> _WORK ITEM_:
Of the entries below, restate word for word only the section that runs from the line with "16 May 1989." to the line with "Polonica 54(2):213–230. doi:10.4202/app.2009.0007", counting both ends.

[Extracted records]
^^^^^^^^^^^^^^^^

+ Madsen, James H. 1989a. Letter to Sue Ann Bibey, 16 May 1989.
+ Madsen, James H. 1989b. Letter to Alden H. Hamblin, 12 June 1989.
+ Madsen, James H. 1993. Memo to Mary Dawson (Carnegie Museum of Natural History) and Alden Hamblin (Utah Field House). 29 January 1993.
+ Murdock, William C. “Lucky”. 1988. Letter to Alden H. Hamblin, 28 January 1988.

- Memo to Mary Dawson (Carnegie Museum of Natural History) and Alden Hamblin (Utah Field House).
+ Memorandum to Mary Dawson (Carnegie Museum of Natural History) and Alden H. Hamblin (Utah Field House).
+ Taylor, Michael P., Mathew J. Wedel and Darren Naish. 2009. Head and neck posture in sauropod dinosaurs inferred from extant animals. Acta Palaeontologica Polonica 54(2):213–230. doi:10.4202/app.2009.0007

^^^^^^^^^^^^^^^^

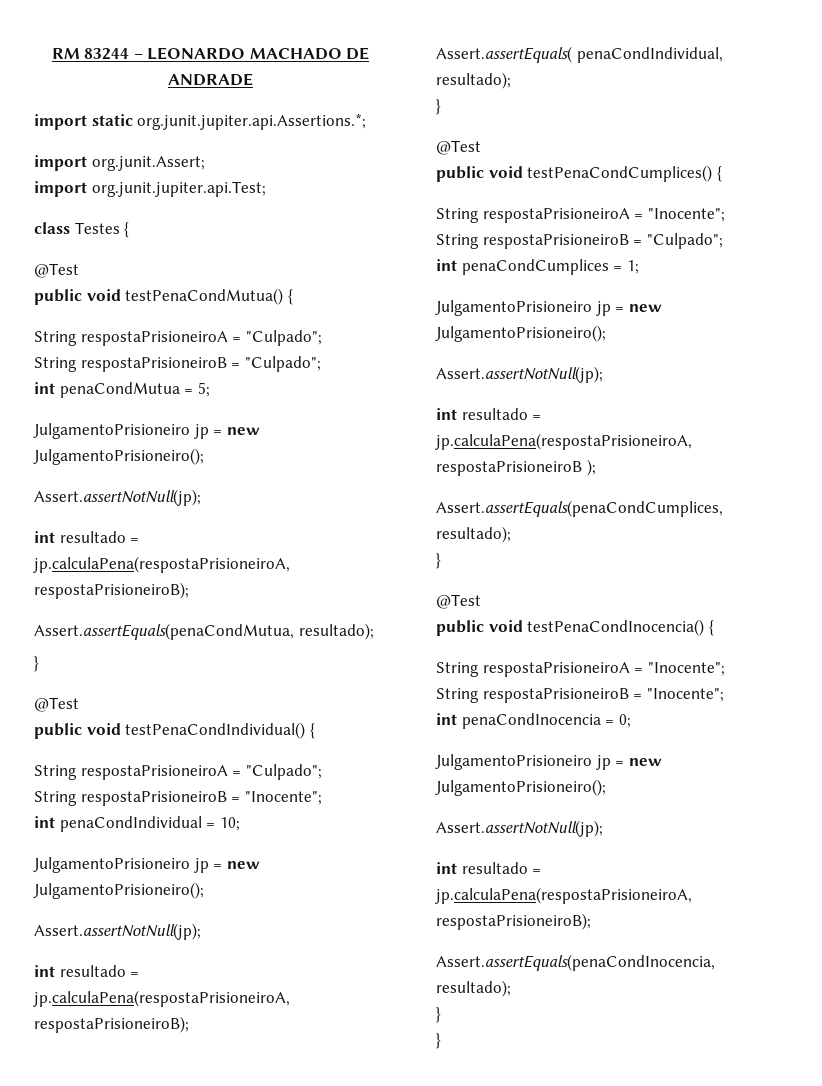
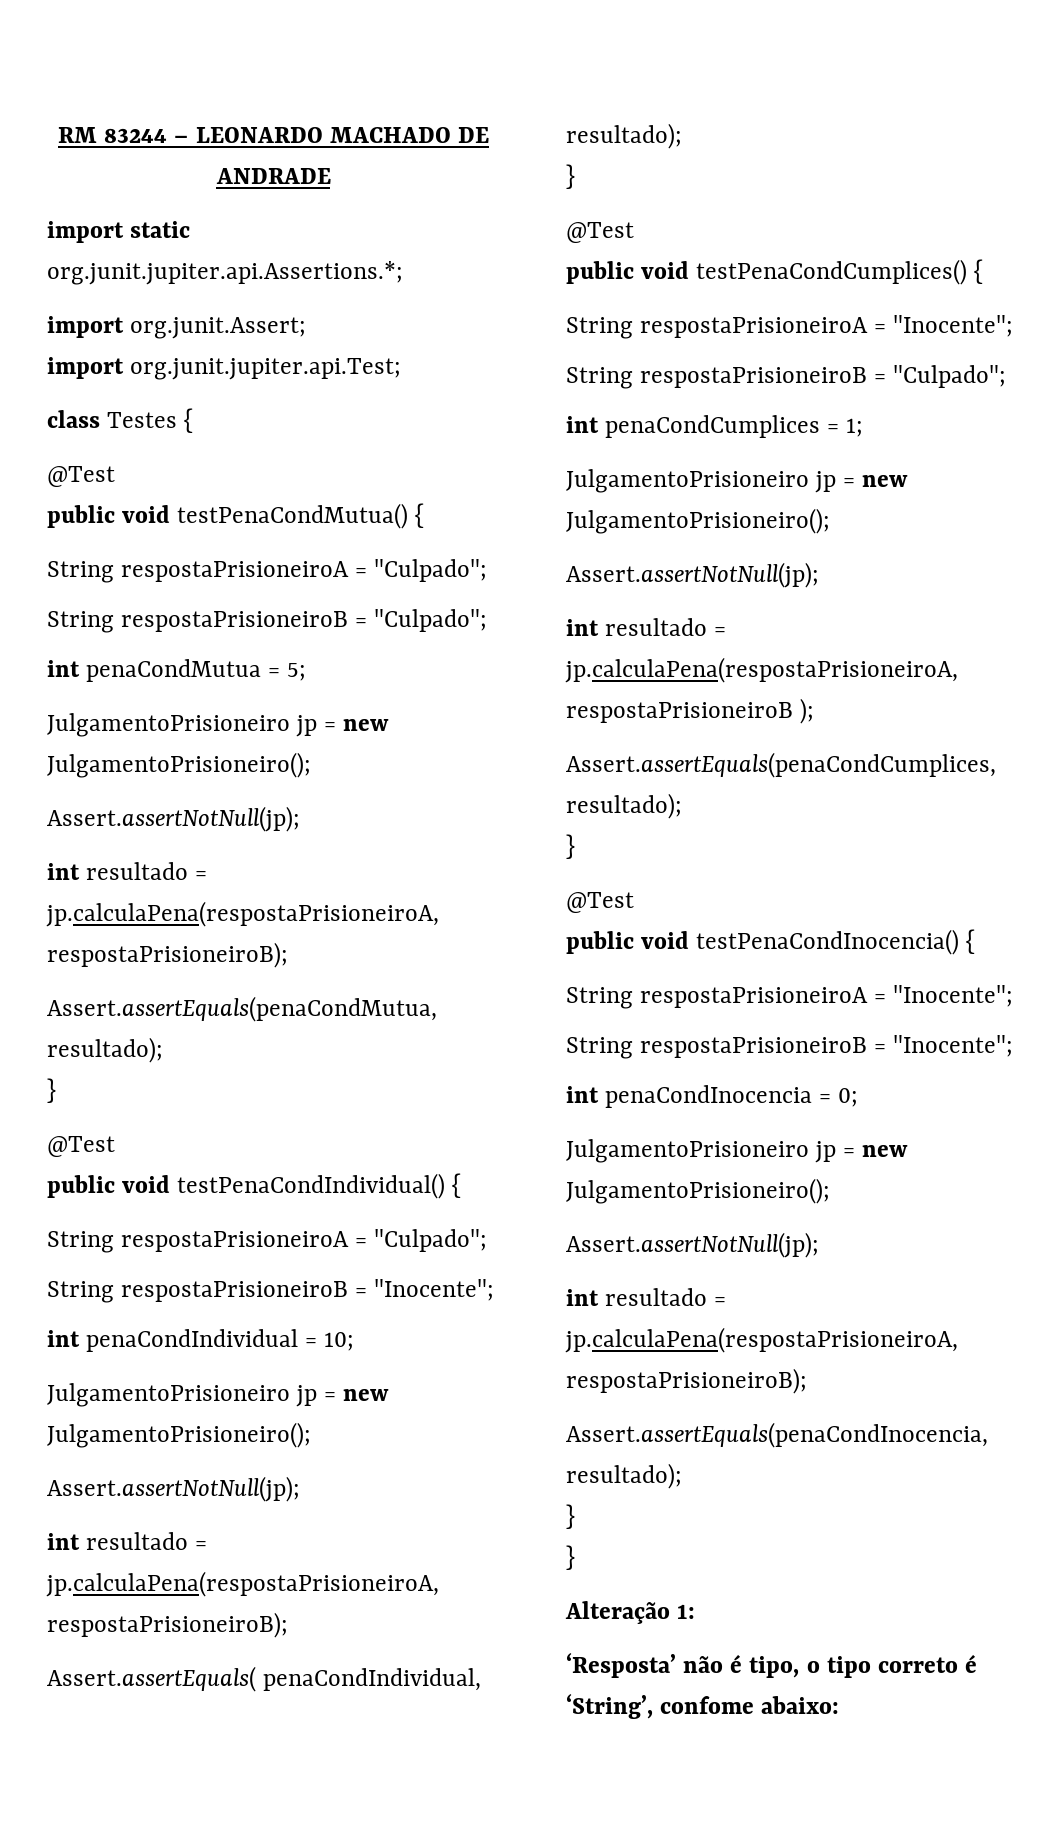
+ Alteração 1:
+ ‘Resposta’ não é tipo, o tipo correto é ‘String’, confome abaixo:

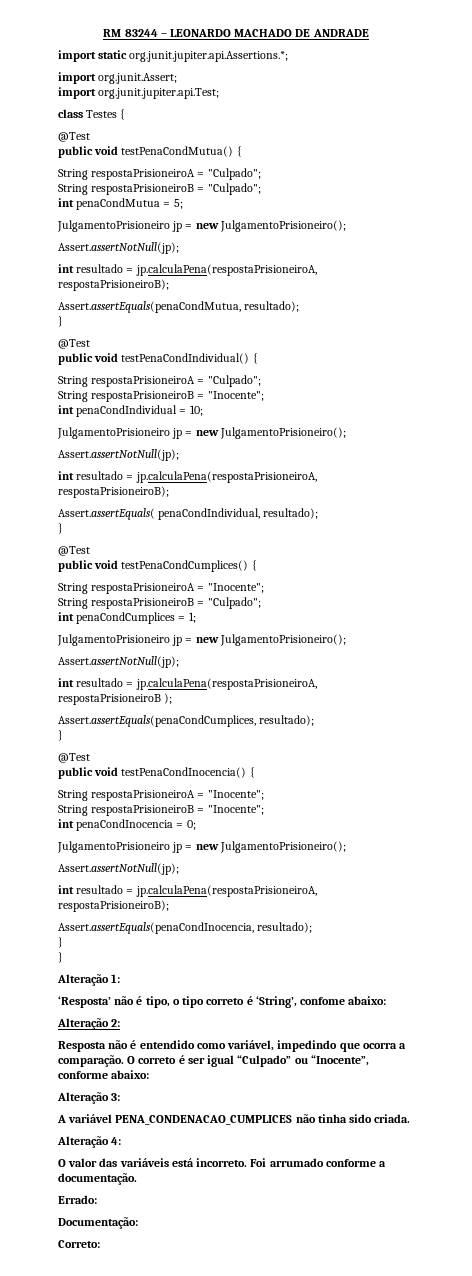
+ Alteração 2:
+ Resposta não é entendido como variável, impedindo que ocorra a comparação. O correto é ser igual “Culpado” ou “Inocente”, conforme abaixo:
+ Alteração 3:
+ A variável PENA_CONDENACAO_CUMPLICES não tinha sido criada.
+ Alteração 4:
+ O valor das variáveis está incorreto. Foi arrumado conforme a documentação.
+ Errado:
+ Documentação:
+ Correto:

^^^^^^^^^^^^^^^^

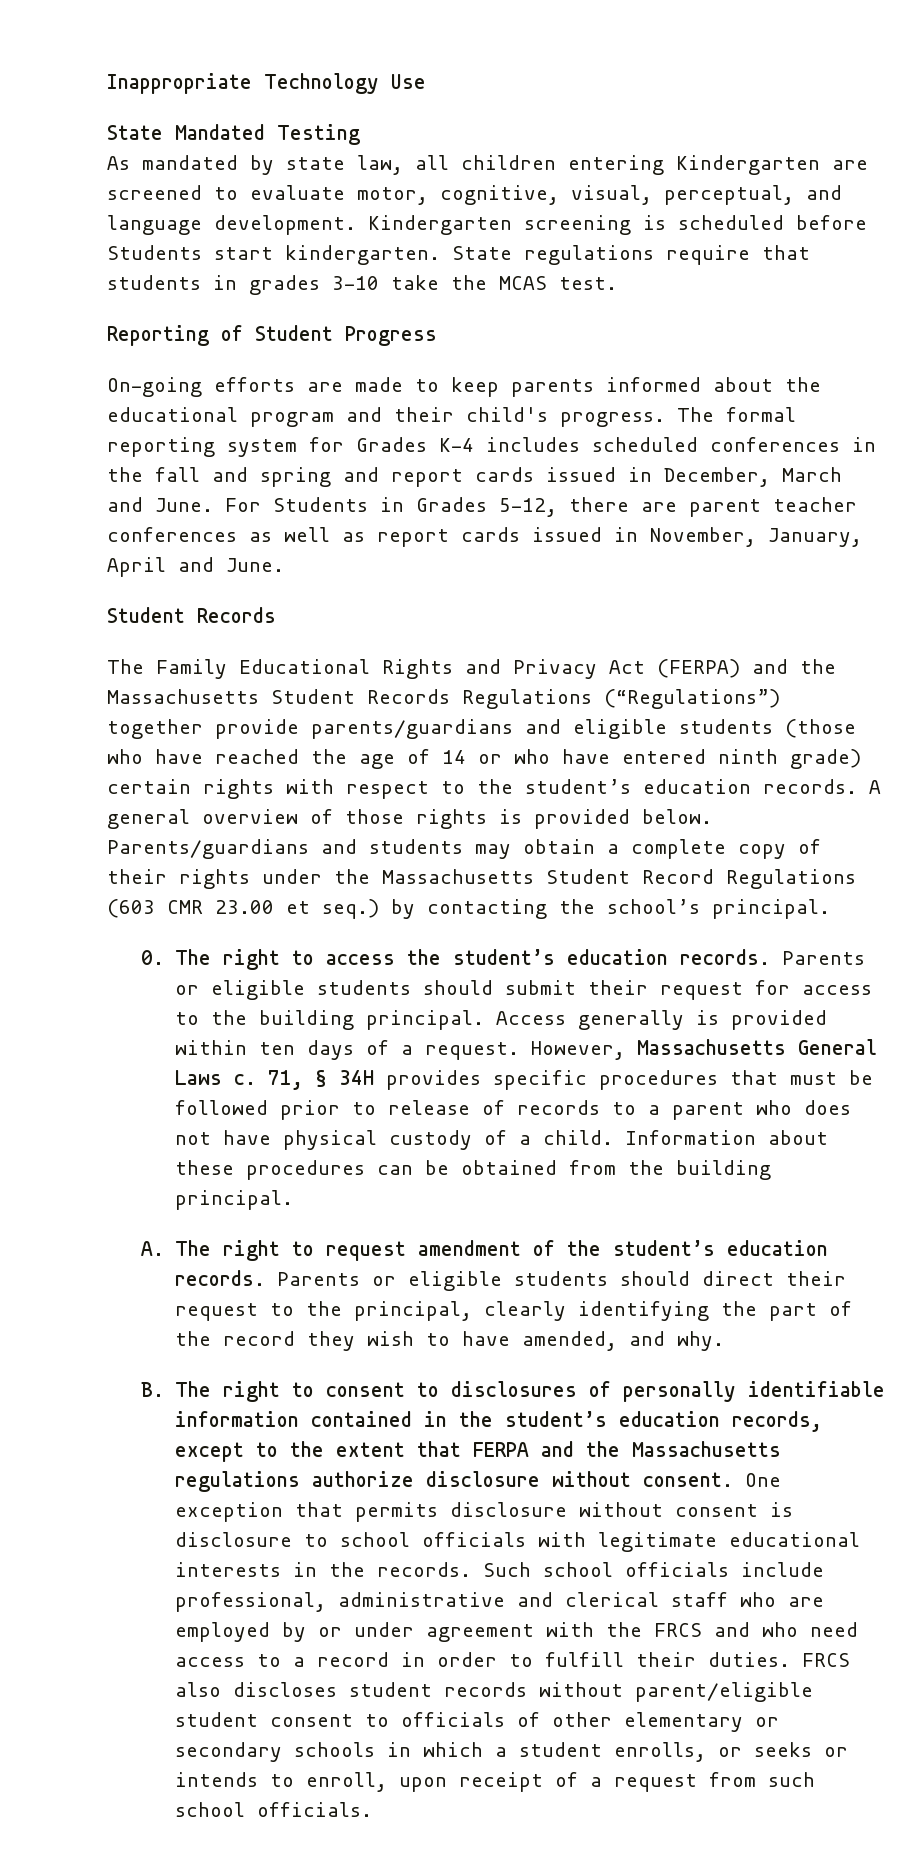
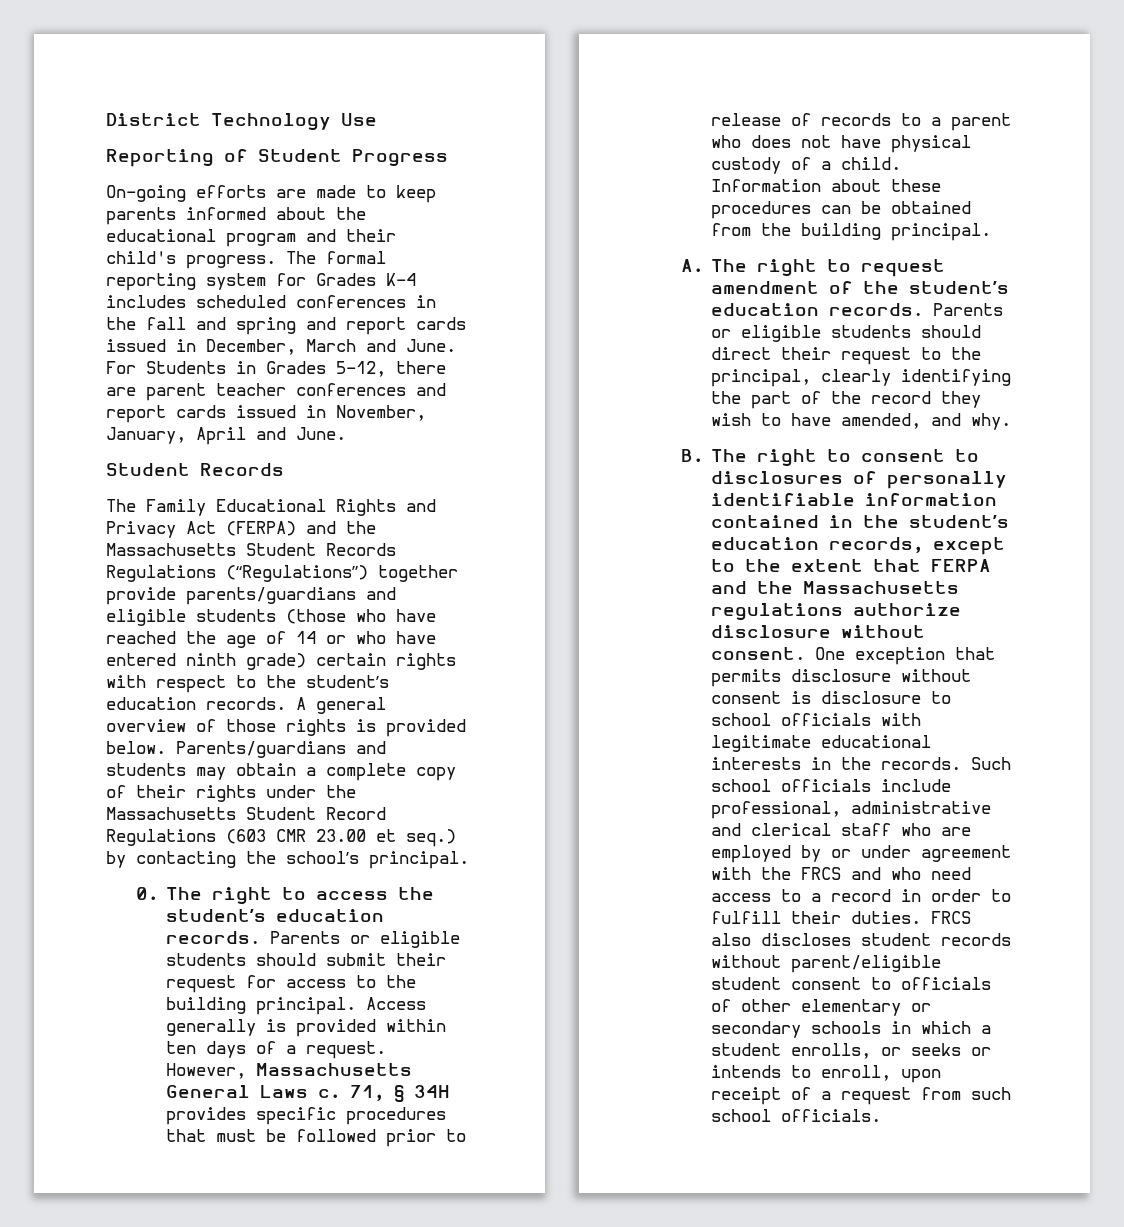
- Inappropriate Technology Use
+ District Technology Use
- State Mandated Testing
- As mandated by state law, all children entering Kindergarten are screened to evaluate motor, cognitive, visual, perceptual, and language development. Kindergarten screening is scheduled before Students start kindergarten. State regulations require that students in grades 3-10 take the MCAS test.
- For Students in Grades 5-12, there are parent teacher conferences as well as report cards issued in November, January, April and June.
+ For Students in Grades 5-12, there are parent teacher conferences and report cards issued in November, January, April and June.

^^^^^^^^^^^^^^^^

> _TASK ANSWER_:
+ Madsen, James H. 1989a. Letter to Sue Ann Bibey, 16 May 1989.
+ Madsen, James H. 1989b. Letter to Alden H. Hamblin, 12 June 1989.
+ Madsen, James H. 1993. Memo to Mary Dawson (Carnegie Museum of Natural History) and Alden Hamblin (Utah Field House). 29 January 1993.
+ Murdock, William C. “Lucky”. 1988. Letter to Alden H. Hamblin, 28 January 1988.

- Memo to Mary Dawson (Carnegie Museum of Natural History) and Alden Hamblin (Utah Field House).
+ Memorandum to Mary Dawson (Carnegie Museum of Natural History) and Alden H. Hamblin (Utah Field House).
+ Taylor, Michael P., Mathew J. Wedel and Darren Naish. 2009. Head and neck posture in sauropod dinosaurs inferred from extant animals. Acta Palaeontologica Polonica 54(2):213–230. doi:10.4202/app.2009.0007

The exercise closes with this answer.